As a consequence, Russia's inflation rate accelerated in the second half of 2018 from a year-low of 2.3 percent in May and rose steadily through March this year when it hit 5.3 percent.
But the central bank said inflation had now passed the peak and decelerated to 5.1 percent as of April 22, slightly below its forecast, and the pass-through of the VAT hike to prices had largely materialized while consumer demand was still constraining inflation.
In addition, the rise in the rouble since the start of this year and declining prices for motor fuel and certain food products would temporarily slow down consumer price growth, the bank said.
Last year the rouble fell in response to fresh sanctions by the U.S. April but began to bounce back in September following the central bank's first rate hike. This year the ruble has continued to gain strength and has risen 7.7 percent so far to trade at 64.65 against the U.S. dollar today.
Inflation expectations by households rose slightly after falling in March while expectations among businesses have continued to decline but remain at an elevated level, the bank added.
Economic activity in Russia remains close to its potential but the hike in VAT slowed retail sales and business activity in the first quarter of this year and there is no upward pressure on prices from consumer demand and labour markets, the bank said, adding industrial production grew moderately but below the fourth quarter of last year.
In the fourth quarter of last year Russia's gross domestic product grew 2.7 percent year-on-year and the central bank confirmed its forecast for 2019 growth of 1.2 to 1.7 percent.
In 2018 Russia's economy grew 2.3 percent but this was above forecasts by both the central bank and the economy ministry and followed an sharp upward revision of construction growth in the first 11 months of the year by Rosstat, the federal statistics service.

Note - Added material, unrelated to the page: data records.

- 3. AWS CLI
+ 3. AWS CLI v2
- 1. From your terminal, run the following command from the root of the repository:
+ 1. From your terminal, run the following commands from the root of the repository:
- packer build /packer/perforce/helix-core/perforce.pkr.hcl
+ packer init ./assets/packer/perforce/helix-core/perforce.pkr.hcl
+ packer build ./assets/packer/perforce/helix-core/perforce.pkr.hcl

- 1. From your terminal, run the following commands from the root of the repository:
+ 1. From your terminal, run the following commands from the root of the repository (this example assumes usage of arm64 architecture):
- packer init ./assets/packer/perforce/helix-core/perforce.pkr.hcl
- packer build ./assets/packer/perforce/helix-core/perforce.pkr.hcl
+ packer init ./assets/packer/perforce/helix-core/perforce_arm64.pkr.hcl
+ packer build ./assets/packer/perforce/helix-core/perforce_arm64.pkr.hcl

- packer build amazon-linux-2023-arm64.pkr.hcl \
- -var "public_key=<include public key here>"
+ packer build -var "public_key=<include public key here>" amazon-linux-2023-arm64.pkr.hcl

The next monetary policy meeting by the bank's board is scheduled for June 14.
Thursday, April 25, 2019
Sweden holds rate but delays next hike on low inflation
Sweden's central bank left its key repo rate steady at minus 0.25 percent, as widely expected, but delayed any further tightening of its monetary policy stance by pushing back the time for its next rate hike until the end of this year or early next year to ensure inflation remains around its target.

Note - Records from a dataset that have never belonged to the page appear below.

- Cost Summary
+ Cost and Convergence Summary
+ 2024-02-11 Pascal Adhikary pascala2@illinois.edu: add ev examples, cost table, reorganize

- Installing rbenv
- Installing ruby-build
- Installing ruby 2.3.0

Sveriges Riksbank in December 2018 raised its rate for the first time in 7-1/2 years and had planned to raise the rate a second time in the second half of this year as economic activity has remained solid and inflation is close to the bank's 2.0 percent target.
"However, the outcomes in recent months imply that inflationary pressures are a little weaker than expected," and together with lower inflation abroad - especially in the euro area - this indicates inflation will be lower in coming years, the Riksbank said, adding:
"The repo rate is expected to be raised again towards the end of the year or at the beginning of next year and rate rises thereafter are expected to occur at a somewhat slower pace."

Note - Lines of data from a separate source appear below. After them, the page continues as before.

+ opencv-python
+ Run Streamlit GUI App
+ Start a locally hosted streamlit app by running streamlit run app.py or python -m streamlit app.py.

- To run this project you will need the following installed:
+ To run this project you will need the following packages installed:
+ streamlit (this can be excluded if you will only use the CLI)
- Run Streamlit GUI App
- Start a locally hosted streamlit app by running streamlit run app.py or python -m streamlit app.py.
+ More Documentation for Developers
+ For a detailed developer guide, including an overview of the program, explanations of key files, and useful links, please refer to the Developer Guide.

The Riksbank forecast the repo rate would average minus 0.2 percent this year, the same as it forecast in February, and then rise to 0.1 percent in 2020, down from its earlier forecast of 0.3 percent, and then 0.5 percent in 2021, down from 0.8 percent.
Underscoring its continued expansionary monetary policy, the Riksbank also nsaid it would purchase government bonds at a nominal value of 45 billion Swedish crowns, or krona, between July 2019 and December 2020, an amount equal to around half of the payments and coupons it will receive on its current stock of government bonds.
As other major central banks, the Riksbank has used asset purchases - known as quantitative easing - as an additional easing tool since the global financial crises to hold down bond yields.
The Riksbank first began buying bonds in February 2015 but concluded this program in December 2017. Since then it has continued to reinvest principal payments and coupons, and at the end of March its bond holdings amounted to 316 billion krona, down from 355 billion at the end of January but up from 290 billion in December 2017.
The decision to buy 45 billion krona of bonds means the Riksbank will maintain its level of holdings close to the average level since net purchases were concluded and is part of its strategy of gradually normalizing monetary policy.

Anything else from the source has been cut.